Structured diff data:
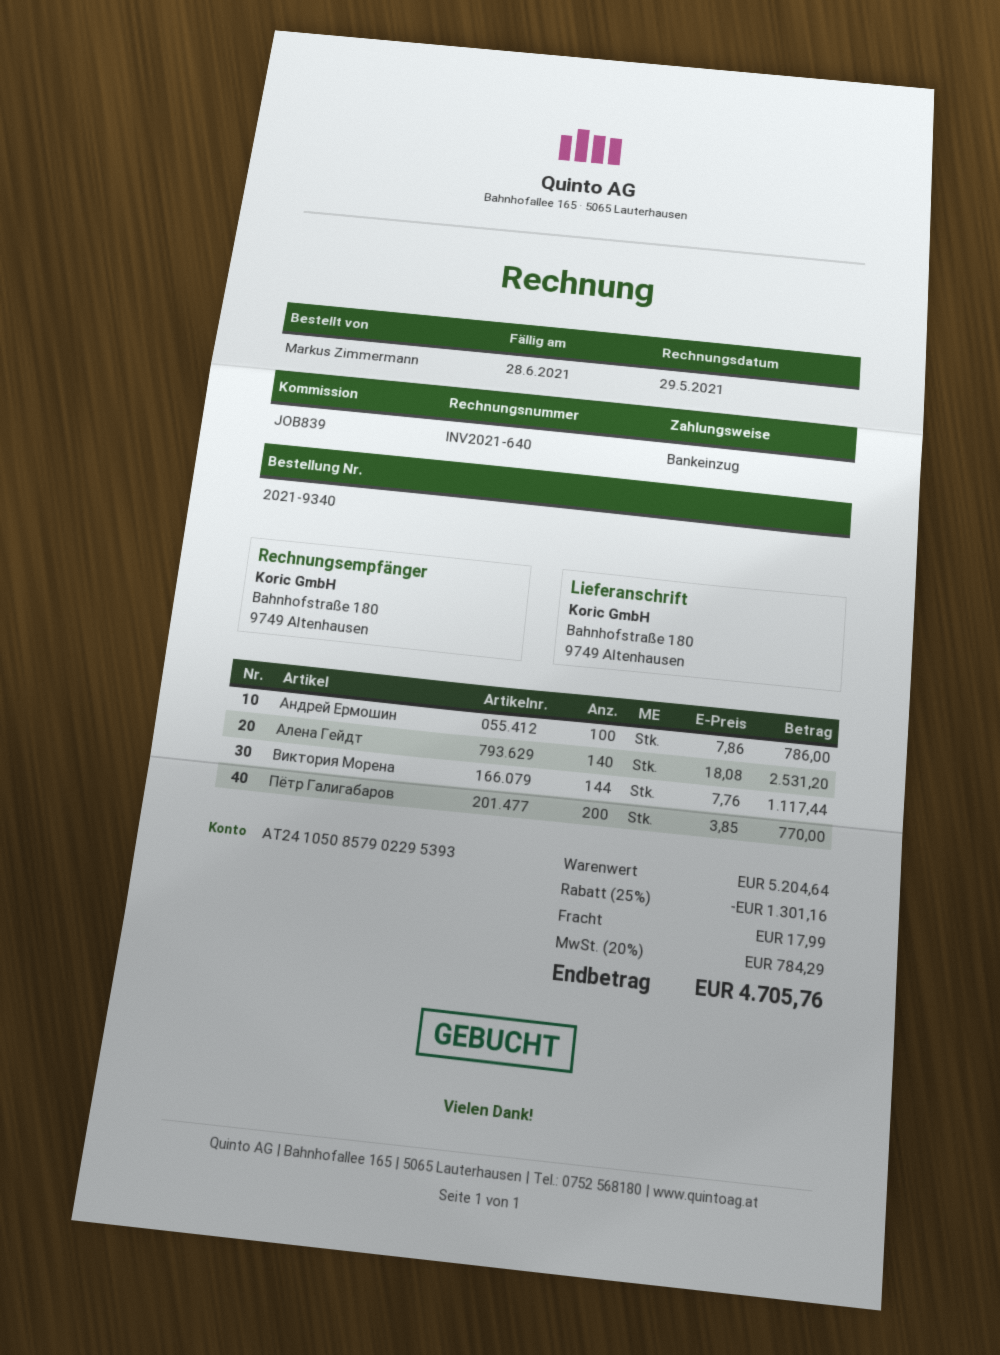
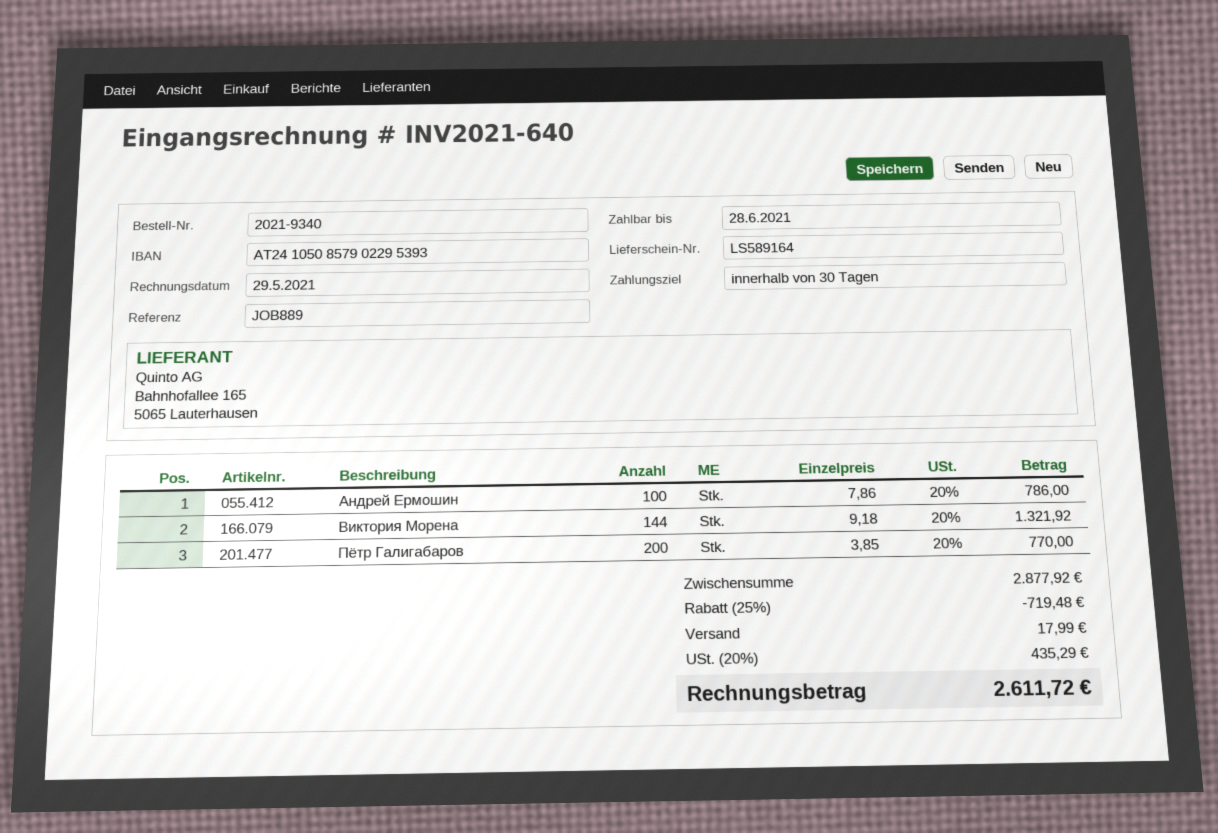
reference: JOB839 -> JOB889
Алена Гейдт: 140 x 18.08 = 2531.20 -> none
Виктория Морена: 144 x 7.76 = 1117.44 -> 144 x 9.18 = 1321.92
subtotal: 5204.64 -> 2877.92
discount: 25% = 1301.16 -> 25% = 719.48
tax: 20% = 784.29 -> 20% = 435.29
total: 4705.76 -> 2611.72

What to do:
Give back, unchanged, the line that holds "Виктория Морена: 144" along with all lines after it through the last line above.

Solution to this problem:
Виктория Морена: 144 x 7.76 = 1117.44 -> 144 x 9.18 = 1321.92
subtotal: 5204.64 -> 2877.92
discount: 25% = 1301.16 -> 25% = 719.48
tax: 20% = 784.29 -> 20% = 435.29
total: 4705.76 -> 2611.72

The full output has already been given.